[oslc-cm] A Modest Proposal for Attachments
Steve K Speicher
sspeiche at us.ibm.com
Wed Jul 20 07:51:58 EDT 2011
Hi Dave,
Greatly appreciate you taking the time to put together such a well thought
out proposal. I've in fact been contemplating how to eliminate the
intermediate "AttachmentDescriptor" resource type and think this is a nice
alternative. I'll include specific comments inline in the proposal.
> From: Dave Steinberg <davidms at ca.ibm.com>
> To: oslc-cm at open-services.net
> Date: 07/19/2011 02:19 PM
> Subject: [oslc-cm] A Modest Proposal for Attachments
> Sent by: oslc-cm-bounces at open-services.net
>
> Hi all,
>
> The discussion on attachments in the last couple of meetings has been
very
> interesting. Various issues and alternatives have been discussed, but
speaking
> personally, I was more trying to understand the ideas than expressing
strong
> preferences. I really needed to take some time to think about it (and
look
> into some things that came up in the discussion that I didn't know much
about)
> before forming opinions. I may be mistaken, but my sense is that the
same
> might have been true for some other participants. I didn't get the sense
that
> a consensus was formed, though if I'm incorrect about that, my
apologies.
>
> Anyhow, now that I have thought things through, I thought I'd share my
> thoughts. If you like, it's my proposal for what I believe is the
simplest,
> most straightforward approach to attachments that meets our needs.

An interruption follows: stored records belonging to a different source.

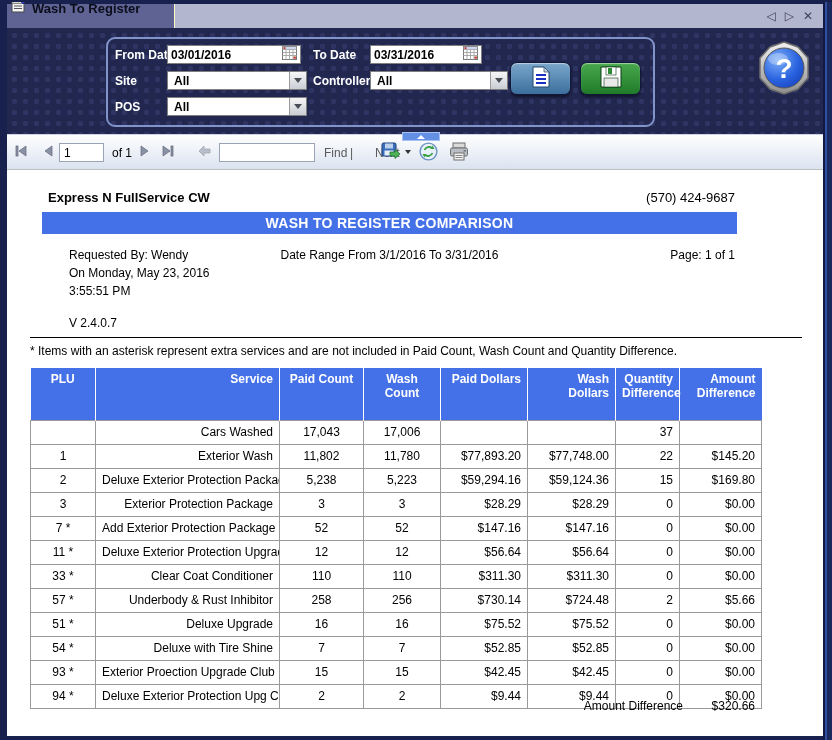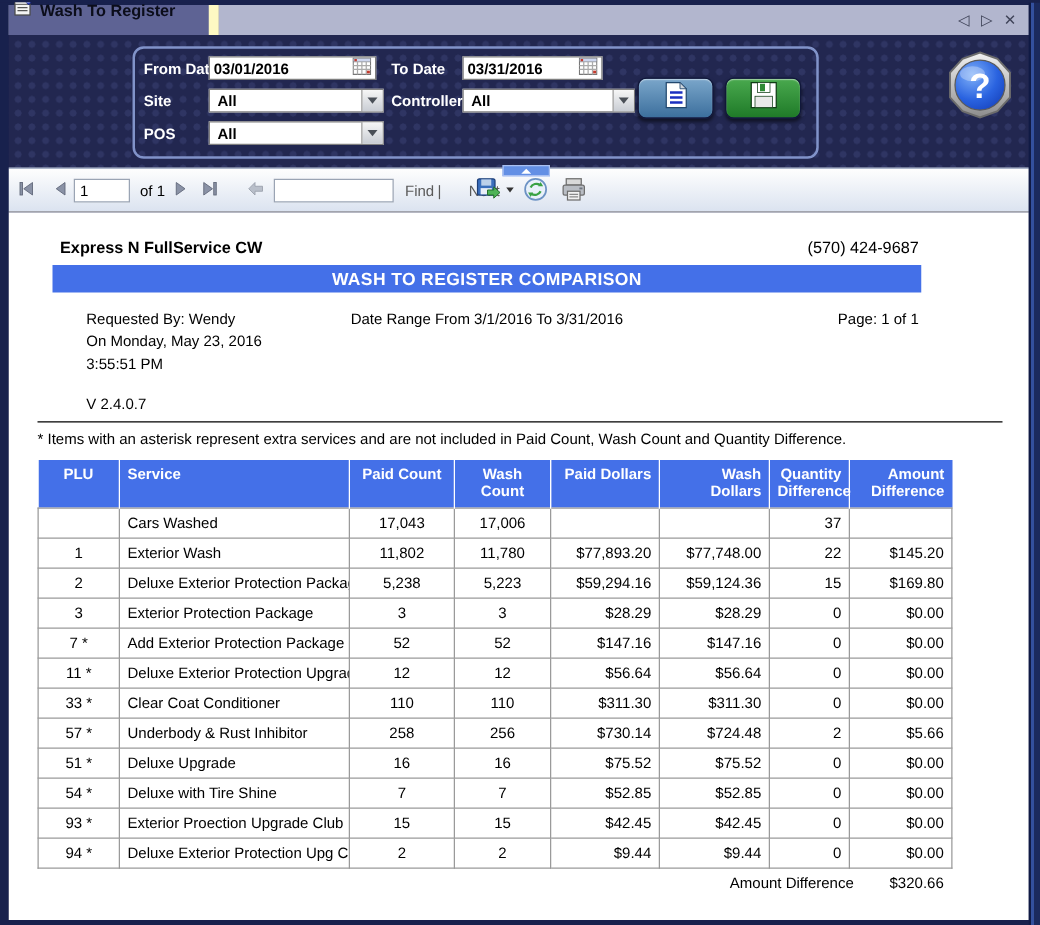"Wash To Register" .title-tab { border-right: 8px solid #fef9c3 -> 1px solid #fef9c3 }
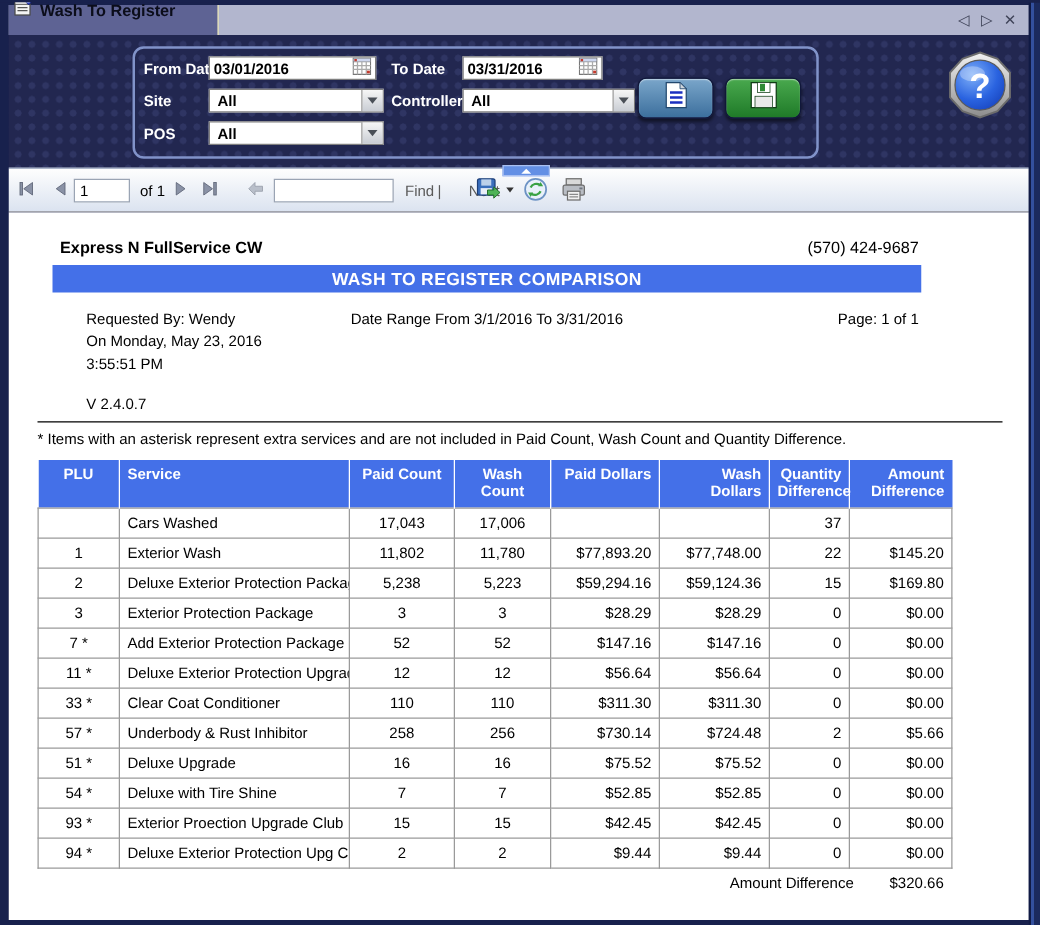"PLU" table.rpt th { height: 38px -> 52px }
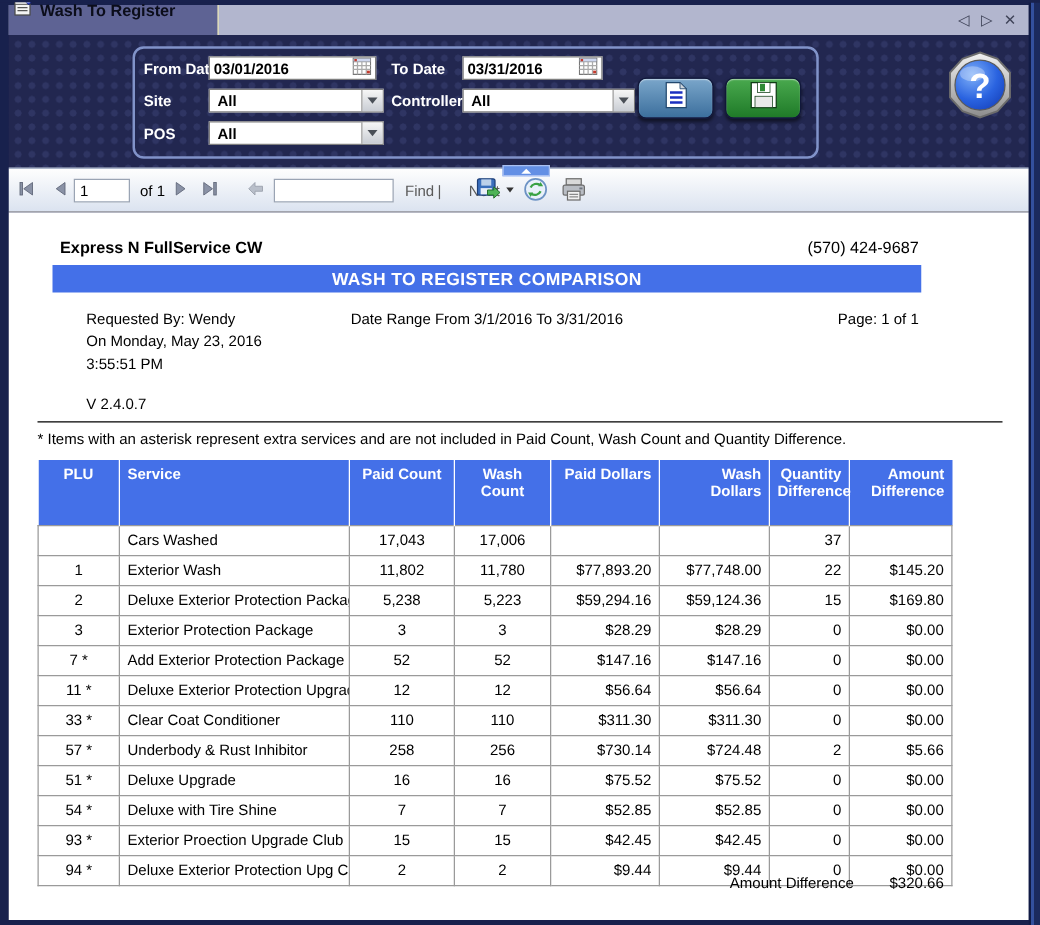"Service" .al-left { text-align: left -> right }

> Unfortunately, I'm going to be away over the next few days (and so
unable to
> attend tomorrow's meeting). Apologies for dropping this and running.
That
> wasn't my intention, but unfortunately, I just wasn't able to get it
done
> until today. If this spurs any discussion, please don't take my silence
as
> disinterest. I'll speak up again as soon as I'm back.
>
> My proposal is to use a collection resource for attachments, with a URI
that's
> separate from the change request itself, i.e.
>
> <http://example.com/bugs/2314>
> rdf:type oslc_cm:ChangeRequest ;
> dcterms:identifier "00002314" ;
> oslc:shortTitle "Bug 2314" ;
> ...
> oslc_cm:attachments <http://example.com/bugs/2314/attachments> .
>
> The main reason for this approach is to allow adding attachments by
simply
> POSTing to this URI. That said, I think there are other benefits, too.
It
> means that a consumer need not be overwhelmed with attachment
information when
> retrieving a change request. I think that's quite reasonable, as
attachments
> are often handled as a sort of secondary concern. Moreover, in cases
where
> attachments are needed, it's just one additional GET to obtain all of
the
> information about the attachments (as you'll see in a moment). Finally,
I'll
> point out that there is precedent for the collection resource approach
in
> Core's discussion mechanism. I can't see any reason why it's less
appropriate
> here (indeed, I see reasons why it's even more appropriate).
>
> I think that the other proposal for creating attachments, a separate
factory,
> is just a bad fit here. The nice RESTful factory approach would be to
create
> the attachment resource by POSTing to it, then to add the attachment to
a
> change request. But, as we discussed, that's not possible because some
of
> underlying systems actually create and attach an attachment in a single
step.
> The proposal to deal with this was to require that a change request be
> specified in/with the attachment, but I fear that might seem non-obvious
and
> arbitrary to consumers. The problem, I think, is that it's backwards.
Our
> model should make the change request the primary thing, with the
attachment
> subordinate to it (because that's the model used in several systems).
And the
> familiar RESTful approach for that scenario is to use a collection
property of
> the primary thing as the factory for the subordinate thing, i.e. the
approach
> I suggest above.
>
> I should back up a bit and talk about what the attachments collection
resource
> should look like. Here's what my first suggestion would be:
>
> <http://example.com/bugs/2314/attachments>
> rdf:type oslc_cm:AttachmentList ;
> rdf:_1 <http://example.com/bugs/2314/attachments/screenshot.png> ;
> rdf:_2 <http://example.com/bugs/2314/attachments/fix.patch> ;
> ... .
>
> I'm just using the standard RDF container membership properties here.
That
> said, I know they're not popular in OSLC (though I don't really
understand
> why),
I'm not really sure there is any true apposition to it.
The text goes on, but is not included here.